## What this task involves
Each line from the one containing "- This MTR Evaluation" through the final line of the records is to be repeated exactly, with no additions.

(Before and after images)

-=-=-=-=-

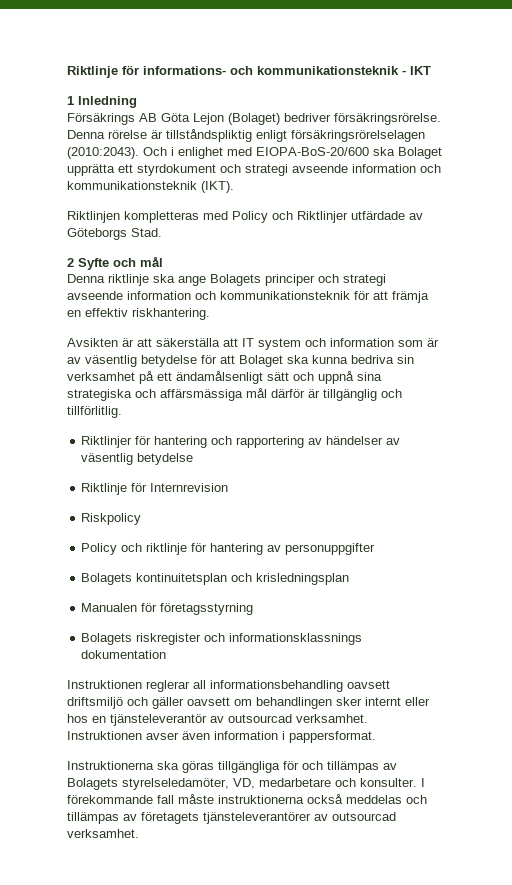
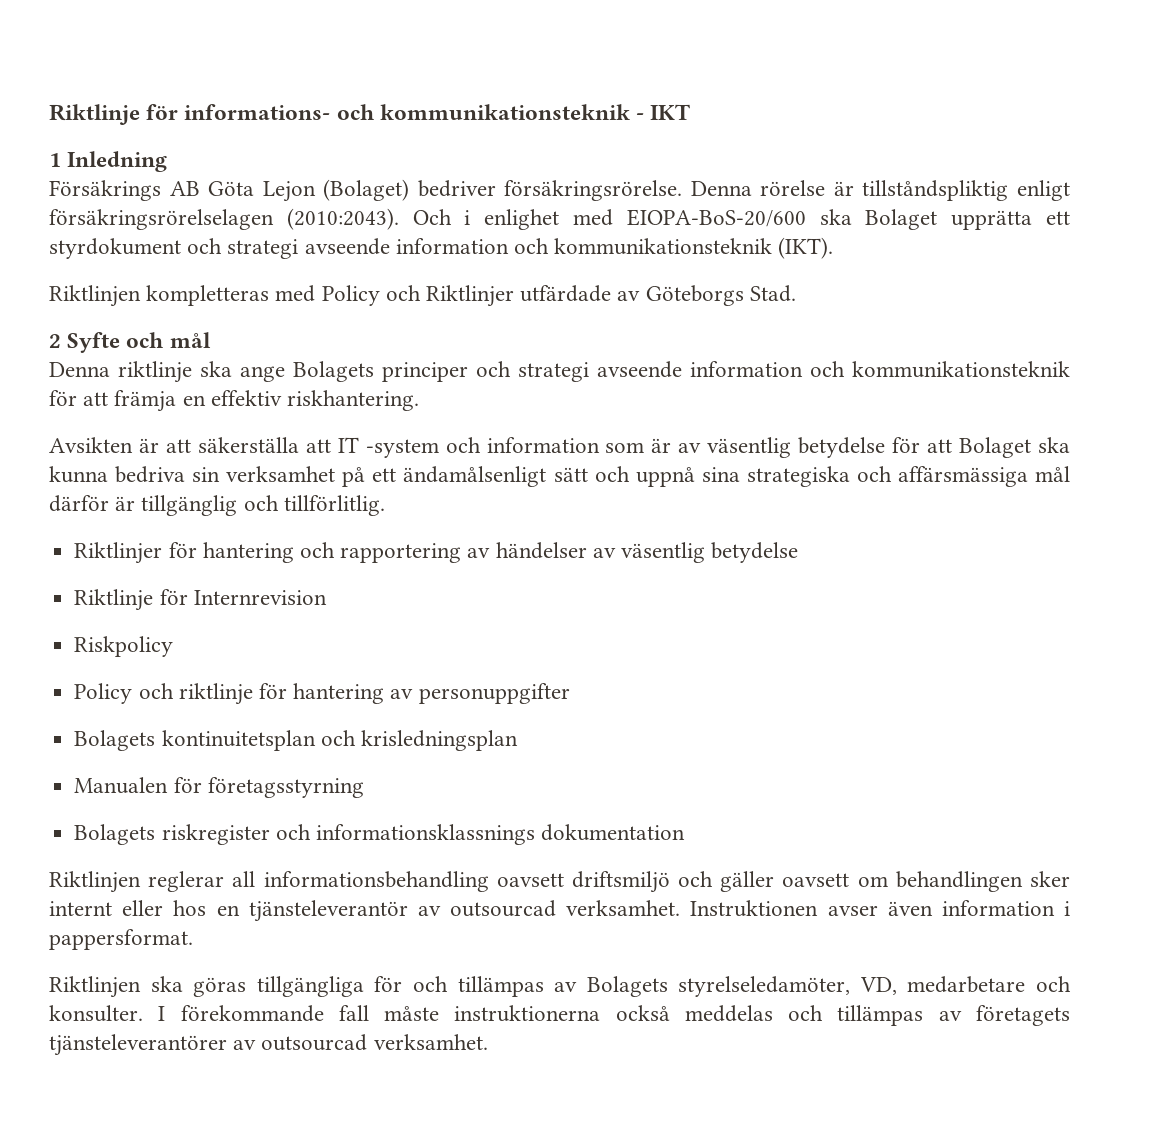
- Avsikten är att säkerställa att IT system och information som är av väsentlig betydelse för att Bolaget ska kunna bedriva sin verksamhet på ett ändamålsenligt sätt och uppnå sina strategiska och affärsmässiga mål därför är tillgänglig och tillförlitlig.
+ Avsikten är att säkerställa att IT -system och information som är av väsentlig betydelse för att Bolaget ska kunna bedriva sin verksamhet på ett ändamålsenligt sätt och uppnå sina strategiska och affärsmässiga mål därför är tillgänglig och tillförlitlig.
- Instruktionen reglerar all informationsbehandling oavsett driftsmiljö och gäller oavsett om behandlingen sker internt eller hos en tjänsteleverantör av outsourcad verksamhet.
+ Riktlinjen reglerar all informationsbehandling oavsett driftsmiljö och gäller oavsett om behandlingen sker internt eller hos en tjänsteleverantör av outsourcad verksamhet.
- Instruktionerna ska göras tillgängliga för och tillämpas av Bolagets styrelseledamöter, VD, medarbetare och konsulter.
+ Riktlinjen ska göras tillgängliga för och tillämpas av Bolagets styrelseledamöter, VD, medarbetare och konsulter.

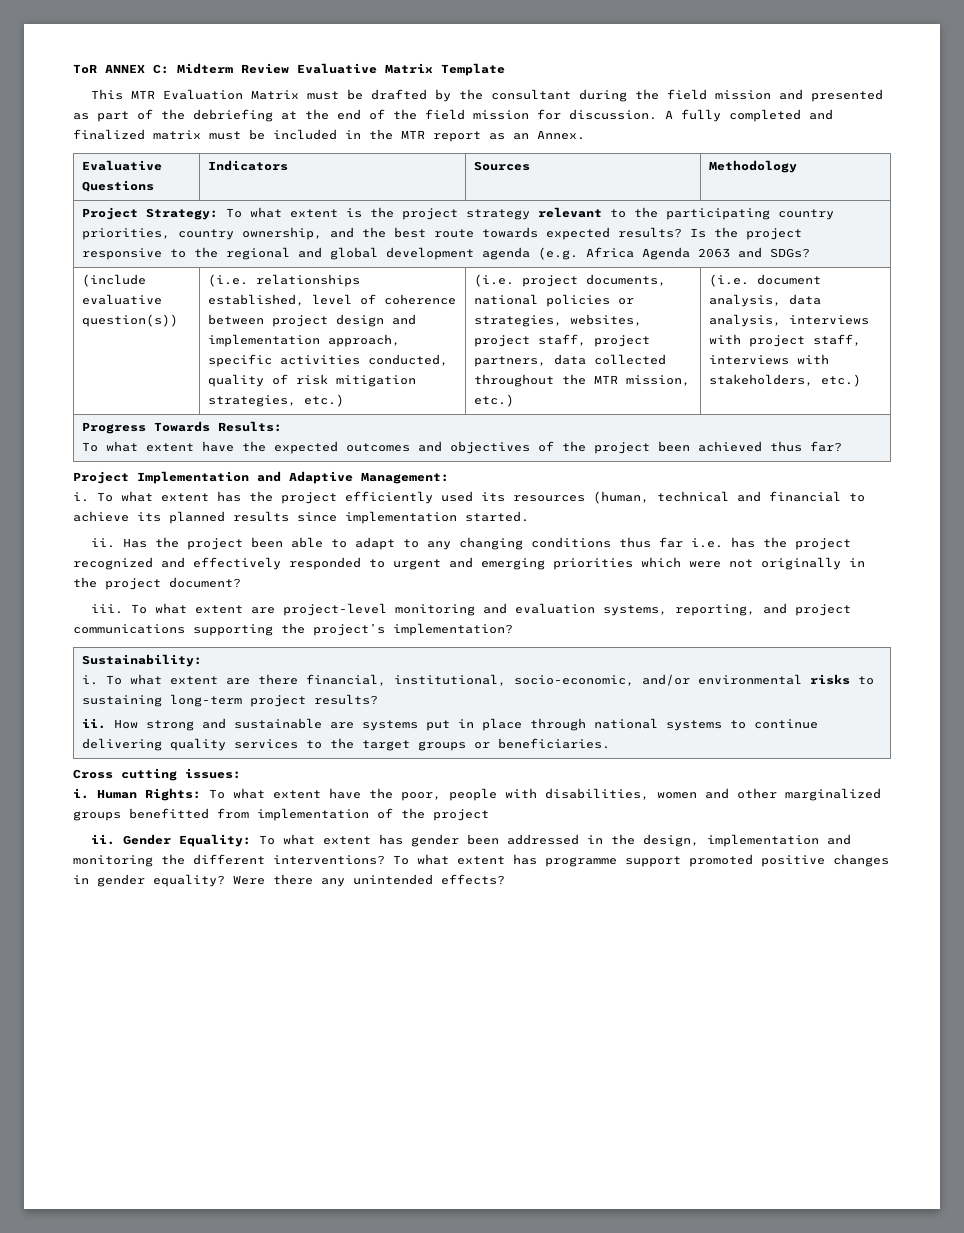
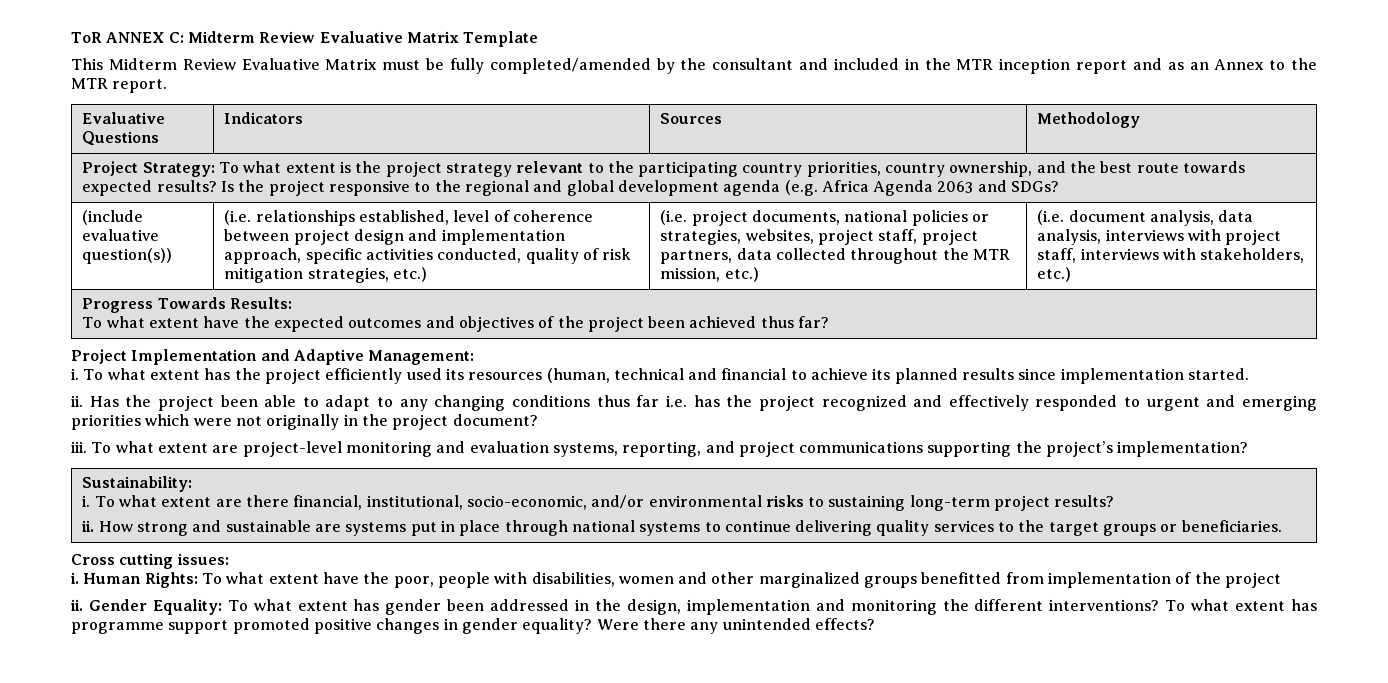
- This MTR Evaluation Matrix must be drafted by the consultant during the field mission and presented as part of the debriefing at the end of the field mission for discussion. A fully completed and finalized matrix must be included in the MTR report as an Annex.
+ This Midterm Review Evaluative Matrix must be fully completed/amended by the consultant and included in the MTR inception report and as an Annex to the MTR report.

-=-=-=-=-

## Response below
- This MTR Evaluation Matrix must be drafted by the consultant during the field mission and presented as part of the debriefing at the end of the field mission for discussion. A fully completed and finalized matrix must be included in the MTR report as an Annex.
+ This Midterm Review Evaluative Matrix must be fully completed/amended by the consultant and included in the MTR inception report and as an Annex to the MTR report.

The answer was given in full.